James Wyatt comments on the book's relationship to similar books from earlier editions: "This book owes a lot to the 1st Edition Deities and Demigods/Legends and Lore book, more so than the 2nd Edition version. However, the new material we introduced meant that we had a lot less room to include the variety of pantheons included in the earlier version. So we chose the pantheons that we felt were (a) most popular and (b) most ensconced in the popular culture of fantasy: the Greek, Norse, and Egyptian. It stung a bit to leave out the Celtic deities, but we just didn't have the space."[9]

4th Edition Dungeons & Dragons[edit]

Rather than a separate sourcebook, Deities & Demigods is the name of a semi-regular column in Dragon and Dungeon magazines. Deities & Demigods articles in Dragon offers options for players and tips on roleplaying worshippers of a particular god, while articles in Dungeon offer backstory and monsters that DMs can use in a campaign. Starting with Dragon #380, the column was renamed Channel Divinity, though it continues to appear under its original name in Dungeon.

Artwork[edit]

The artwork for the first several printings of this "cyclopedia" was created by artists Jeff Dee, Erol Otus, Eymoth, Darlene Pekul, Paul Jaquays, Jim Roslof, David S. LaForce, David C. Sutherland III, Jeff Lanners, and David A. Trampier. Each artist usually providing all the artwork for an entire pantheon. Erol Otus produced the cover artwork.

The most recent printings of the book contain illustrations from numerous artists and are more in line with the Wizards of the Coast modern treatment of Dungeons & Dragons. These illustrations are in full color, as compared to the black and white art of the original.

Legal history[edit]

Deities & Demigods was one of many items named in a 1992 lawsuit between TSR and Game Designers' Workshop regarding the Dangerous Journeys role-playing game and various rulebooks/sourcebooks designed for that game. One section of this lawsuit argued that "The Plane of Shadow in MYTHUS (pages 190 and 402) and MYTHUS MAGICK (pages 21-22, ...) is derived from the Plane of Shadow in the AD&D DEITIES & DEMIGODS book (Appendix 1, page 129); ..."[10]

Reception[edit]

Lawrence Schick, in his 1991 book Heroic Worlds, was critical of the format used for the original Deities and Demigods: "Unfortunately, the book is usually used merely as a sort of Monster Manual that describes very high-powered monsters. This usage is encouraged by the book's format, which emphasizes the gods' physical abilities over their religious significance."[2] Shick calls the second edition of Legends & Lore for the 2nd edition rules "a vast improvement... with a much greater emphasis on mythology and the duties of each deity's priesthood".[2]

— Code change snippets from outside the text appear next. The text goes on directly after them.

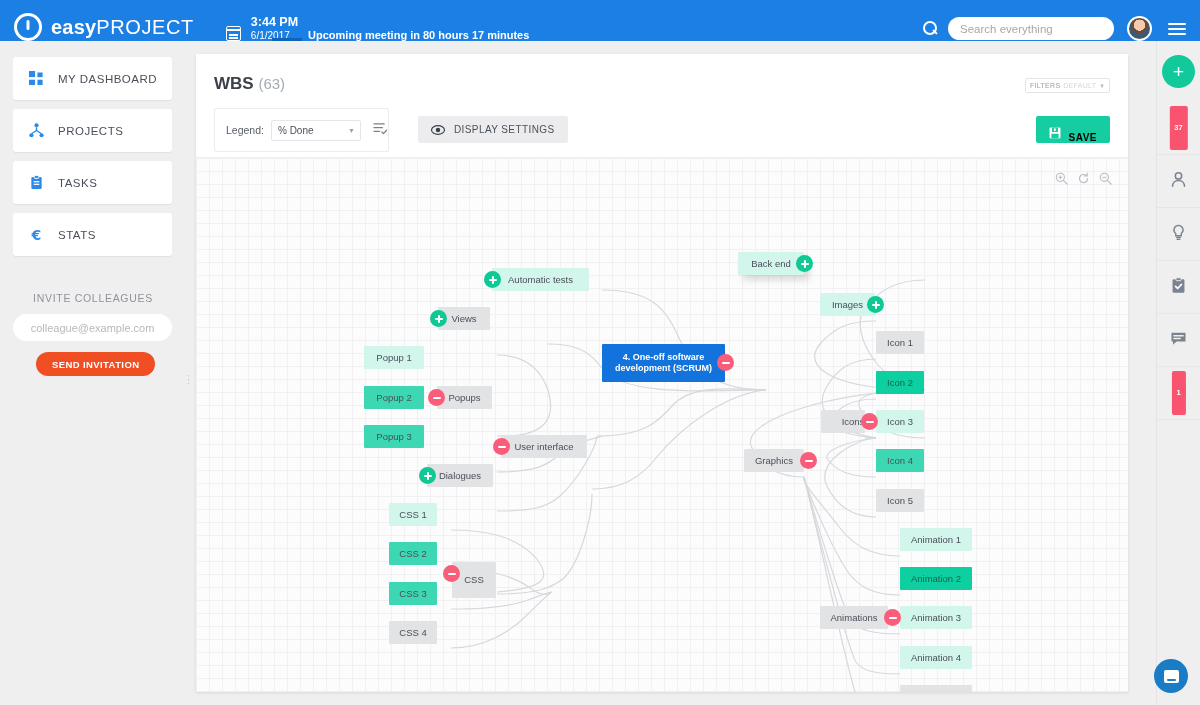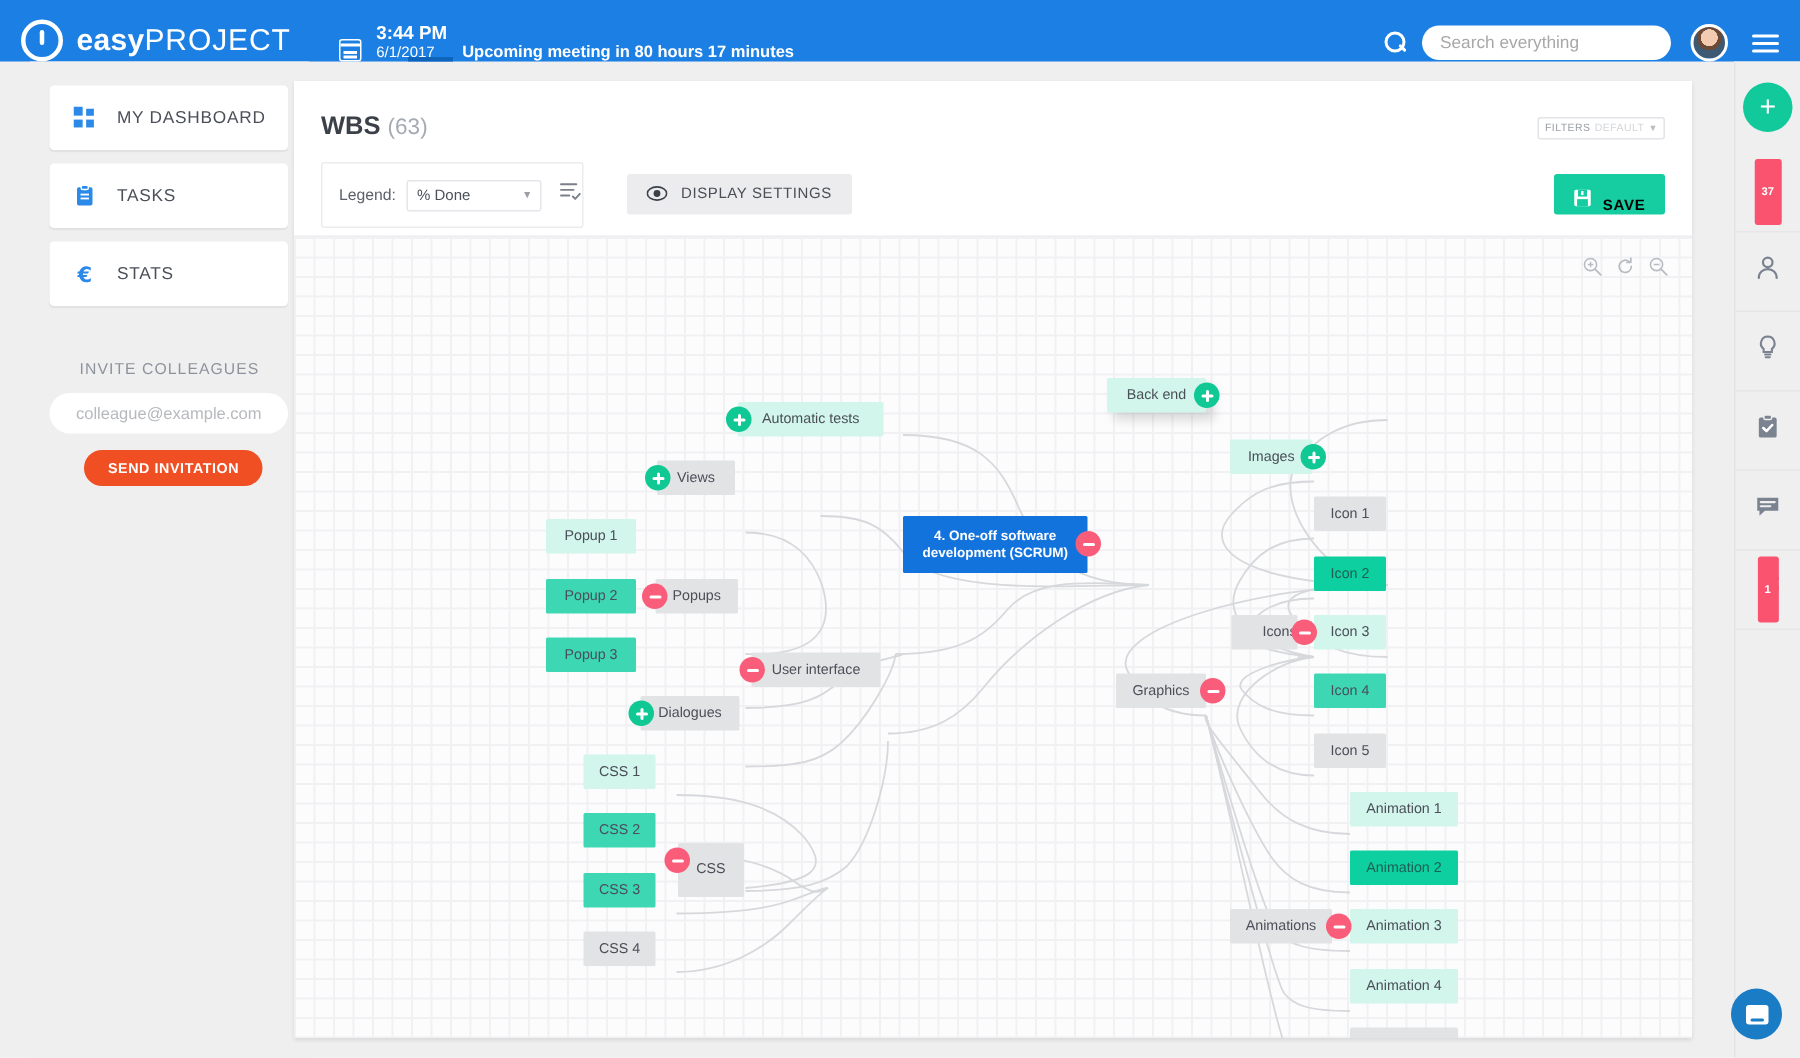--- a/index.html
+++ b/index.html
@@ -74,7 +74,7 @@
   }
 
   
-  .sidebar { position:absolute; left:0; top:41px; width:186px; height:664px; background:#efeff0;margin-left:20px; }
+  .sidebar { position:absolute; left:0; top:41px; width:186px; height:664px; background:#efeff0; }
   .side-item {
     width: 159px; height: 43px; margin: 0 0 9px 13px; background:#fff;
     border-radius: 3px; display:flex; align-items:center; padding-left:16px;

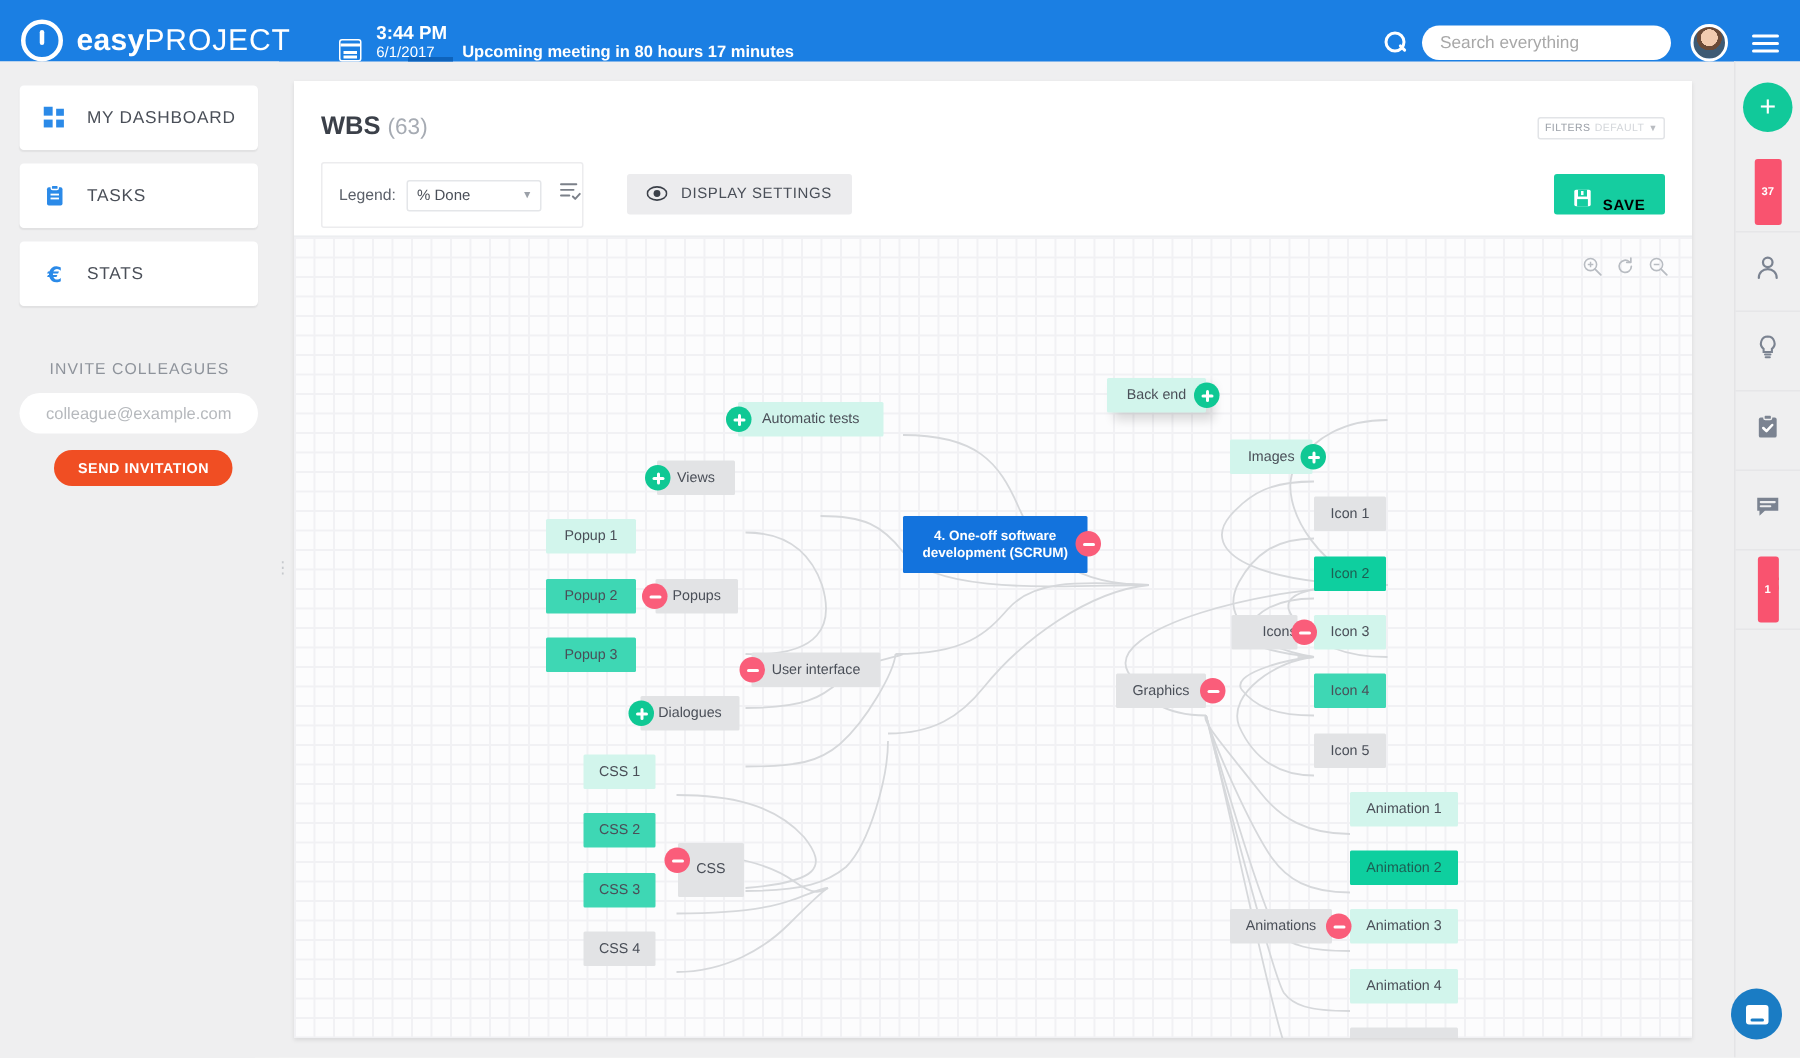--- a/index.html
+++ b/index.html
@@ -255,6 +255,17 @@
       <span class="side-label">MY DASHBOARD</span>
     </div>
 
+    <div class="side-item">
+      <span class="ico-blue">
+        <svg width="15" height="15" viewBox="0 0 16 16">
+            <circle cx="8" cy="2.4" r="2.2" fill="#2b8ae8"></circle>
+            <circle cx="2.6" cy="13" r="2.2" fill="#2b8ae8"></circle>
+            <circle cx="13.4" cy="13" r="2.2" fill="#2b8ae8"></circle>
+            <path d="M8 4.6 L8 8 M8 8 L3 11.2 M8 8 L13 11.2" stroke="#2b8ae8" stroke-width="1.5" fill="none"></path>
+          </svg>
+      </span>
+      <span class="side-label">PROJECTS</span>
+    </div>
 
     <div class="side-item">
       <span class="ico-blue">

The reviewer from Pyramid commented on the art for the third edition Deities and Demigods, stating that the book "uses a broader mix of styles than earlier books; some art is done is a more abstract fashion that stands in stark contrast to the crisp look of the veteran Wizards of the Coast artists".[11]

James Voelpel from mania.com commented: "The rulebook's mix of excellent artwork, rules and layout makes Deities and Demigods a real winner. Once again, it is a bit pricey for the average gamer at $29.95, but well worth it for the contents."[12]

References[edit]

  1. ^ a b c d e f "Dungeons & Dragons FAQ". Wizards of the Coast. Archived from the original on April 6, 2010. Retrieved October 3, 2008. 
  2. ^ a b c d e f g h Schick, Lawrence (1991). Heroic Worlds: A History and Guide to Role-Playing Games. Buffalo, New York: Prometheus Books. pp. 94, 104. ISBN 0-87975-653-5. 
  3. ^ a b c d e Slack, Andy (Feb–Mar 1981). "Open Box". White Dwarf (review) (Games Workshop) (23): 21. 
  4. ^ Livingstone, Ian (1982). Dicing with Dragons, An Introduction to Role-Playing Games (Revised ed.). Routledge. ISBN 0-7100-9466-3.  (preview)
  5. ^ Ward, James M; Robert J. Kuntz (1980). Deities & Demigods. TSR, Inc. ISBN 0-935696-22-9. 
  6. ^ Deities % Demigods from The Acaeum
  7. ^ Denning, Troy; James M. Ward (1990). Legends & Lore. TSR, Inc. ISBN 0-88038-844-7. 
  8. ^ Redman, Rich; Skip Williams, James Wyatt (2002). Deities & Demigods. Wizards of the Coast. ISBN 0-7869-2654-6. 
  9. ^ Ryan, Michael (April 7, 2002). "Product Spotlight: Deities and Demigods". Wizards of the Coast. Retrieved August 10, 2013. 
  10. ^ "TSR, INC, Plaintiff v. GAME DESIGNERS' WORKSHOP, INC. d/b/a GDW, INC., and GDW, OMEGA HELIOS, LTD., and E. GARY GYGAX". Retrieved 2008-01-10. 
  11. ^ http://www.sjgames.com/pyramid/sample.html?id=3638
  12. ^ http://www.mania.com/dungeons-dragons-deities-demigods_article_35875.html

Additional reading[edit]

External links[edit]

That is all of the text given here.